Caso Master: Nora de senador petista da Bahia na mira da PF
Imóvel de nora de Jaques Wagner entra em investigação da PF sobre operações relacionadas ao Banco Master
BRASÍLIA, 18 de junho de 2026 — Um apartamento avaliado em cerca de R$ 2,5 milhões, em Salvador, passou a integrar o foco das investigações da Polícia Federal sobre operações relacionadas ao Banco Master, ampliando o alcance de um caso que já envolve o banqueiro Daniel Vorcaro, operadores financeiros e pessoas próximas a figuras influentes da política nacional.

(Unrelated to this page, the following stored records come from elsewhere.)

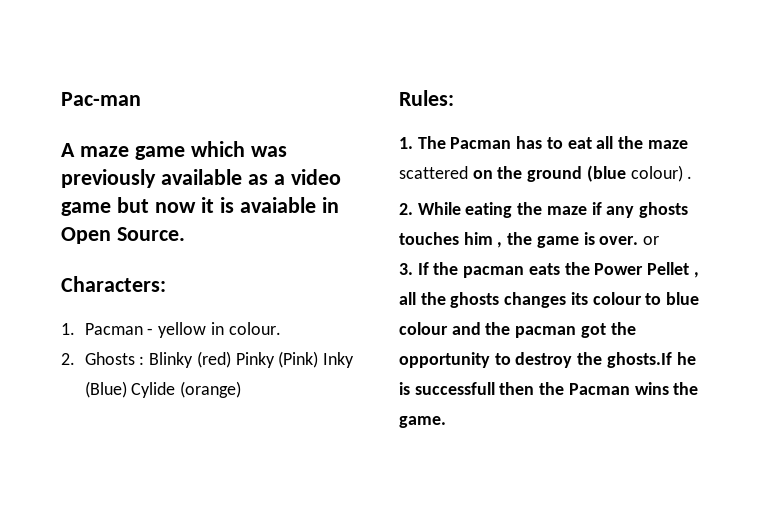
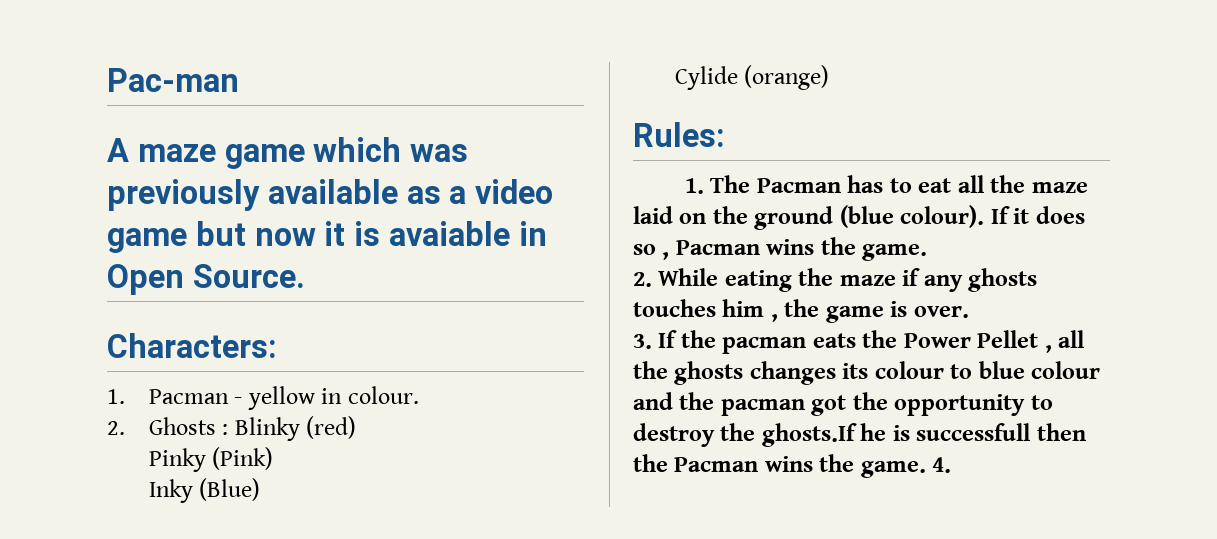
(231, 359) none -> (357, 427) //
(319, 359) none -> (274, 458) //
(127, 389) none -> (261, 489) //
[399,166,468,179] scattered -> [633,206,673,224] laid
[630,165,693,182] colour) . -> [900,205,1085,228] [633,237,928,261] colour). If it does so , Pacman wins the game.
[643,236,660,245] or -> (969, 312) none
(446, 422) none -> [932,457,952,473] 4.

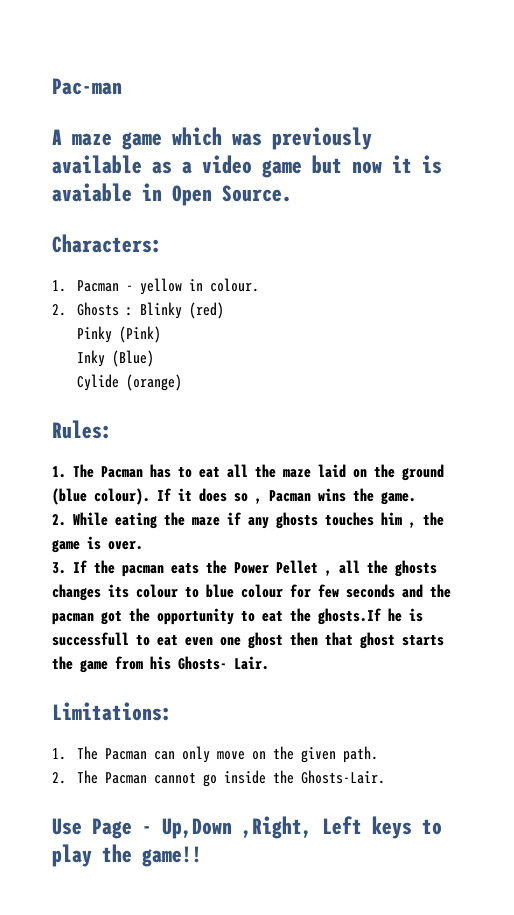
(1101, 370) none -> [290,584,395,598] for few seconds
[633,423,715,447] destroy -> [262,611,283,622] eat
[1036,423,1086,441] [633,454,952,478] then the Pacman wins the game. 4. -> [136,632,444,649] [52,656,269,673] [52,702,172,721] [52,746,378,763] [52,770,385,787] [52,816,442,839] [52,844,202,867] to eat even one ghost then that ghost starts the game from his Ghosts- Lair. // Limitations: // 1. The Pacman can only move on the given path. // 2. The Pacman cannot go inside the Ghosts-Lair. // Use Page - Up,Down ,Right, Left keys to play the game!!

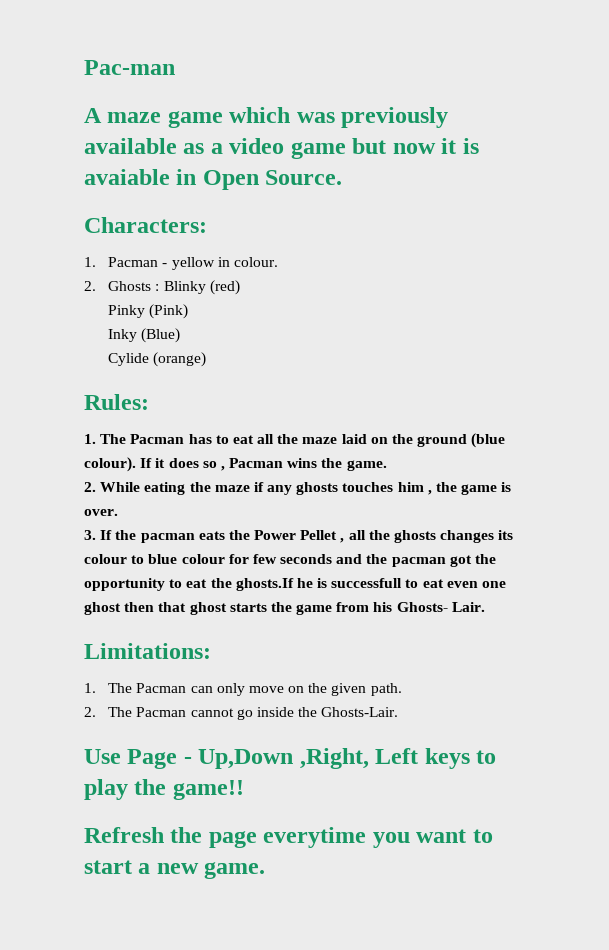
(202, 856) none -> [84,827,493,848] [84,860,266,879] // Refresh the page everytime you want to start a new game.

O imóvel teria sido transferido para Bonnie de Bonilha, nora do senador Jaques Wagner (PT-BA), líder do governo Lula no Senado. A operação é analisada pelos investigadores como parte de um conjunto de transações suspeitas e que podem ter sido utilizadas para ocultar vantagens indevidas.
A defesa de Jaques Wagner nega qualquer irregularidade e afirma que o senador não possui participação nos negócios investigados. Os advogados também sustentam que não há elementos que vinculem o parlamentar a eventuais ilícitos praticados por terceiros.
O caso ganhou repercussão após a revelação de que Bonnie de Bonilha também aparece ligada a contratos mantidos com o Banco Master. Documentos citados na investigação apontam pagamentos milionários por serviços de prospecção de crédito consignado, atividade que chamou a atenção dos investigadores devido aos valores envolvidos e às circunstâncias em que os contratos foram celebrados.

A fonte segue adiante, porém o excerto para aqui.